Faure Gnassingbé accueille deux envoyés onusiens à Lomé pour la crise de l’Est de la RDC
Ce lundi 8 juin 2026, Faure Essozimna Gnassingbé, président du Conseil, a accueilli à Lomé deux représentants de haut rang des Nations unies impliqués dans la gestion de la crise à l’Est de la République démocratique du Congo (RDC). Il s’agit de James Swan, représentant spécial du secrétaire général de l’ONU en RDC et chef de la MONUSCO, ainsi que de Huang Xia, envoyé spécial pour la région des Grands Lacs. Cette réunion s’inscrit dans le suivi semestriel de la médiation menée par l’Union africaine.

Un échange centré sur la médiation
Les échanges ont principalement porté sur les progrès des initiatives diplomatiques en cours et le rôle des Nations unies dans le soutien à la médiation africaine. À Lomé, les participants ont examiné les actions menées pour concilier les points de vue et préserver un espace de dialogue autour d’un enjeu qui demeure délicat sur les plans sécuritaire et politique.
Par ailleurs, la venue conjointe des envoyés onusiens et du médiateur désigné par l’Union africaine souligne une nécessité désormais évidente : la résolution de la crise dans l’Est congolais exige une coordination plus étroite entre les acteurs africains et les partenaires internationaux. Dans ce contexte, Lomé cherche à s’affirmer comme un carrefour diplomatique.
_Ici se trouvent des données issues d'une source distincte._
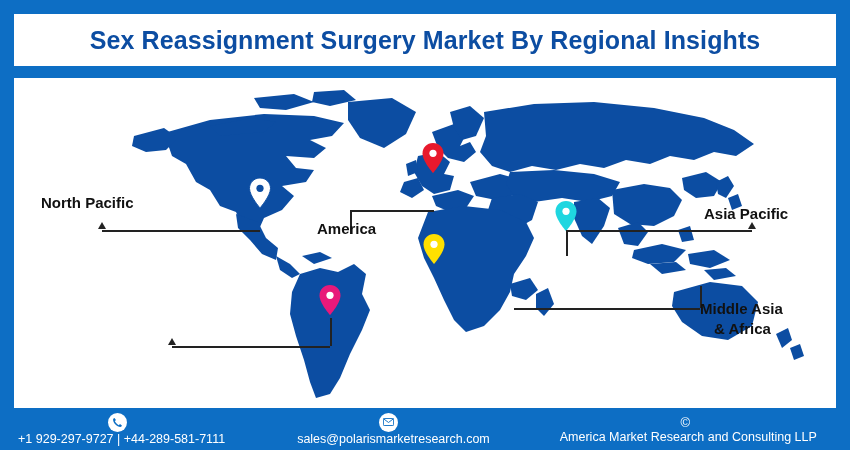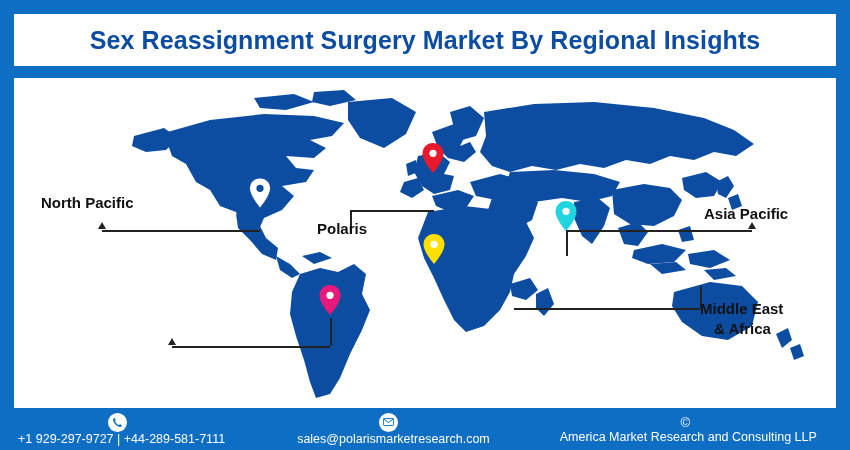"Polaris" div.region-label { text: Polaris -> America }
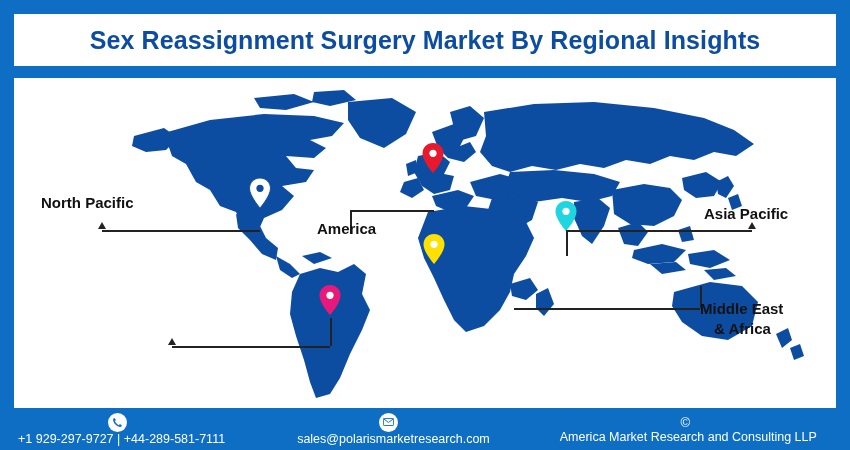"Middle East" div.region-label { text: East -> Asia }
Le Togo veut capitaliser sur son rôle
Durant l’entretien, les délégués onusiens ont salué l’engagement du Togo pour la paix et la stabilité en Afrique. Ils ont aussi renouvelé leur volonté d’appuyer les initiatives dirigées par Faure Gnassingbé afin d’aboutir à une issue durable et équilibrée à la crise.
Cette posture confirme l’attrait suscité par l’approche togolaise, qui repose sur des consultations fréquentes, une diplomatie discrète et la quête de consensus entre les diverses parties. Pour Lomé, l’objectif est maintenant de convertir cette reconnaissance en instrument d’influence tangible sur le dossier des Grands Lacs.

Une coordination devenue nécessaire
Les échanges entre le médiateur africain et les Nations unies ne sont pas inédits, mais ils revêtent une importance accrue dans un environnement marqué par la poursuite des violences dans l’Est de la RDC. Les deux parties souhaitent conserver une démarche coordonnée pour éviter l’éparpillement des initiatives de paix.
Cette dynamique répond à une exigence élémentaire : la multiplication des initiatives ne suffit pas si elles ne sont pas harmonisées. En accueillant ces envoyés onusiens, Faure Gnassingbé vise à renforcer une architecture diplomatique plus unifiée, capable de rassembler les acteurs régionaux et internationaux autour d’un même but.

Lomé comme plateforme diplomatique
Pour finir, la réunion de ce lundi confirme le rôle de Lomé en tant que lieu de dialogue sur la crise congolaise. Le Togo, qui reçoit fréquemment des consultations en lien avec la médiation africaine, souhaite faire de cette notoriété un avantage dans la quête de solutions politiques aux conflits régionaux.
Il faut maintenant déterminer si ce renforcement de la coordination entre l’Union africaine et les Nations unies pourra aboutir à des progrès tangibles. Face à une crise prolongée et complexe, l’efficacité d’une médiation se juge à sa faculté de maintenir l’implication des parties et de faire évoluer, pas à pas, les bases d’un accord pérenne.